Computation of SCS, on the other hand, can result in ambiguous "ties" in the ordering when elements unique to each list appear at the same point in the list sequence. In these cases, listutils gives priority to l1. (See example 2 below.)

Example 1: comparing lists of integers

Consider the following two lists. List 1 has seven elements:

1,2,3,4,5,6,7

and list 2 has six:

0,1,2,3,6,7

The longest common subsequence of the two integer lists is:

Item
1
2
3
6
7

The shortest common supersequence of the two integer lists is:

Item
0
1
2
3
4
5
6
7

The elements unique to list 1 are

Item
4
5

and the elements unique to list 2 are

Item
0

Example 2: comparing lists of characters

A String can be considered a list of characters. The following real example comes from work on a system for parsing ancient Greek morphology.

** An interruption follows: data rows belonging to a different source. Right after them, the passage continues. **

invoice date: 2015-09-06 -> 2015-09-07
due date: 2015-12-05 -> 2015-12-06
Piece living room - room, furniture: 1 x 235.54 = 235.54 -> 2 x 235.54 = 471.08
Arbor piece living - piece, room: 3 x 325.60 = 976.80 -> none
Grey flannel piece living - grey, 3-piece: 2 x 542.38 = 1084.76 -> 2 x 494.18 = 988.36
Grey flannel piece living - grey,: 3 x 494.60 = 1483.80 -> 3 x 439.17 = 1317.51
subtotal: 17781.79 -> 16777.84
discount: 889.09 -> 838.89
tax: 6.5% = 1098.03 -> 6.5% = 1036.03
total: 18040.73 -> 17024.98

The first string is part of a morphological analysis that pairs a stem lu_ with an ending ai:

lu_-ai

(This is an ASCII representation of the Greek characters λυ and αι, with an explicit marker that u character is phonetically long.)

The second string is an actual surface form (λυσαι). In addition to the stem and ending, it shows a modification to the stem (the s character):

lusai

If we split these into lists of characters, finding the LCS and unique elements is straightforward. The longest commons subsequence is

Item
l
u
a
i

the characters unique to string 1 are

Item
_
-

and the only character unique to string 2 is

Item
s

SCS: order of comparison matters

In this real-world example, what would be particularly valuable is to find the the shortest common supersequence. We would like, in effect, to merge the two strings, by projecting information from the analysis about vowel quantity onto the surface form.

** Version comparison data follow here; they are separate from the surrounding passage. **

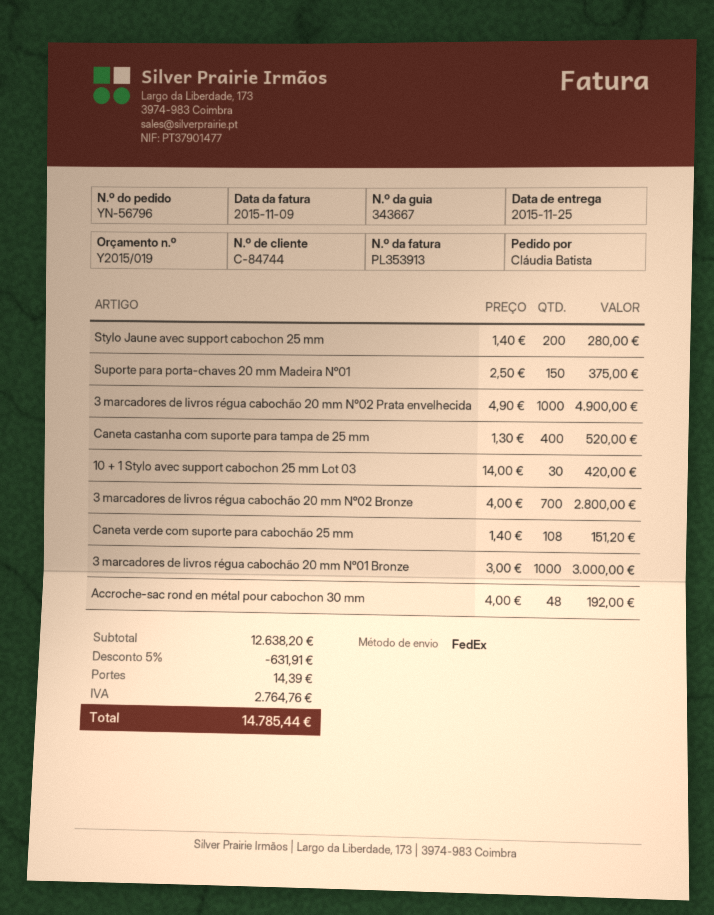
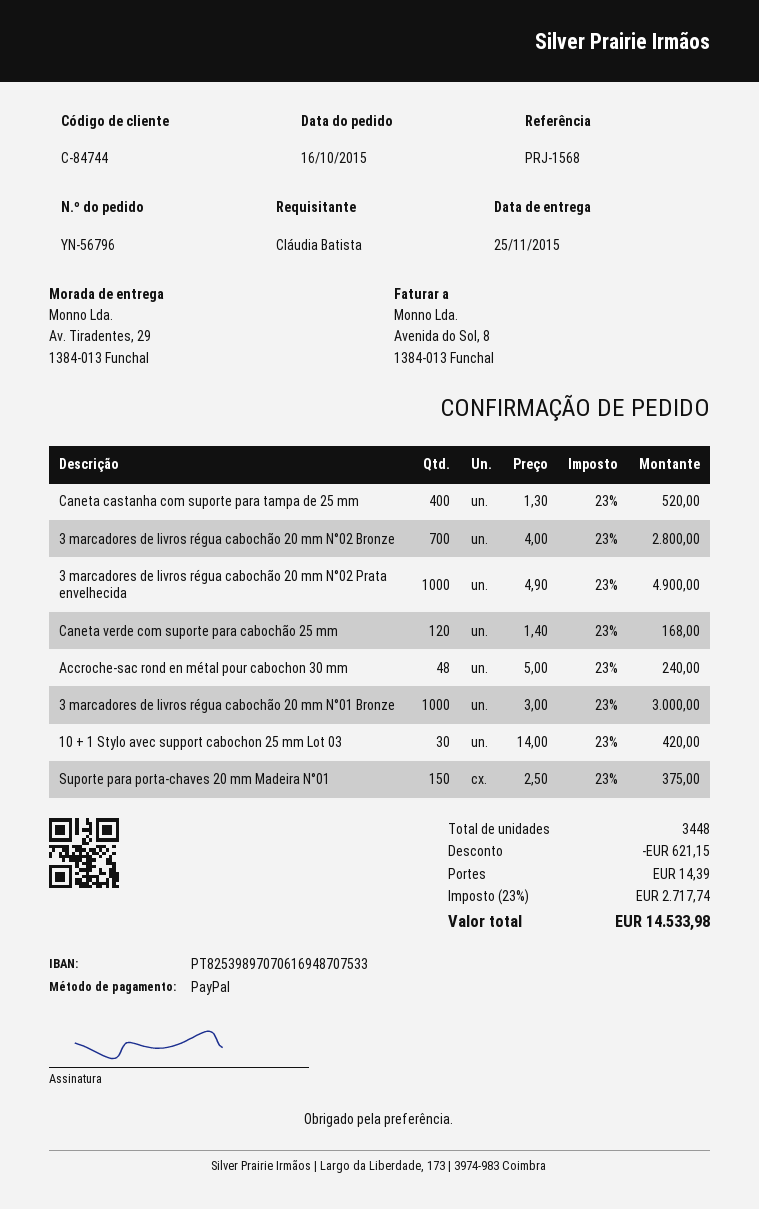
Stylo Jaune avec support cabochon 25 mm: 200 x 1.40 = 280.00 -> none
Caneta verde com suporte para cabochão 25 mm: 108 x 1.40 = 151.20 -> 120 x 1.40 = 168.00
Accroche-sac rond en métal pour cabochon 30 mm: 48 x 4.00 = 192.00 -> 48 x 5.00 = 240.00
discount: 631.91 -> 621.15
tax: 2764.76 -> 2717.74
total: 14785.44 -> 14533.98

But note that the two strings have unique characters at exactly the same point in the sequence (the "_" character in string 1 and the "s" in string 2). Consequently, if we ask for a comparison of string 1 with string 2, we obtain the following results

Item
l
u
_
-
s
a
i

which is exactly what we want.

If, on the other hand, we reverse the order, and compare string 2 with string 1, we get the following SCS:

Item
l
u
s
_
-
a
i

The "_" is no longer adjacent to the "u" to mark it as long, and the results are nonsensical in this context (since consonants like "s" do not have quantity values of long or short).

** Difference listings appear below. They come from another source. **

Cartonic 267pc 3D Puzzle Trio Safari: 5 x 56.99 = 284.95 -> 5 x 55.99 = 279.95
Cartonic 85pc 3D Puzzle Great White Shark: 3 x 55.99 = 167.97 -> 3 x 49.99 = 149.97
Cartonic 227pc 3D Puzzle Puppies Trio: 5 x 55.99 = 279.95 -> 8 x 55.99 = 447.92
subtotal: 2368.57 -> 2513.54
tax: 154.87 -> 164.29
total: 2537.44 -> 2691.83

All this really means is that it is important to understand the data you are comparing when you ask for a shortest common supersequence.

Comparing strings

While it is always possible to submit lists of characters to ListDiff by splitting strings into lists of characters, ListDiff also directly supports a second form of constructor that compares two Unicode strings. The strings are automatically split into ordered lists by Unicode code point, and then compared as normal. The resultings lists (LCS, SCS, unique elements to each list, and differences between lists) are lists of strings where each string is composed of a single Unicode code point.

It is the responsibility of the calling program to perform any desired Unicode normalization before creating the ListDiff object.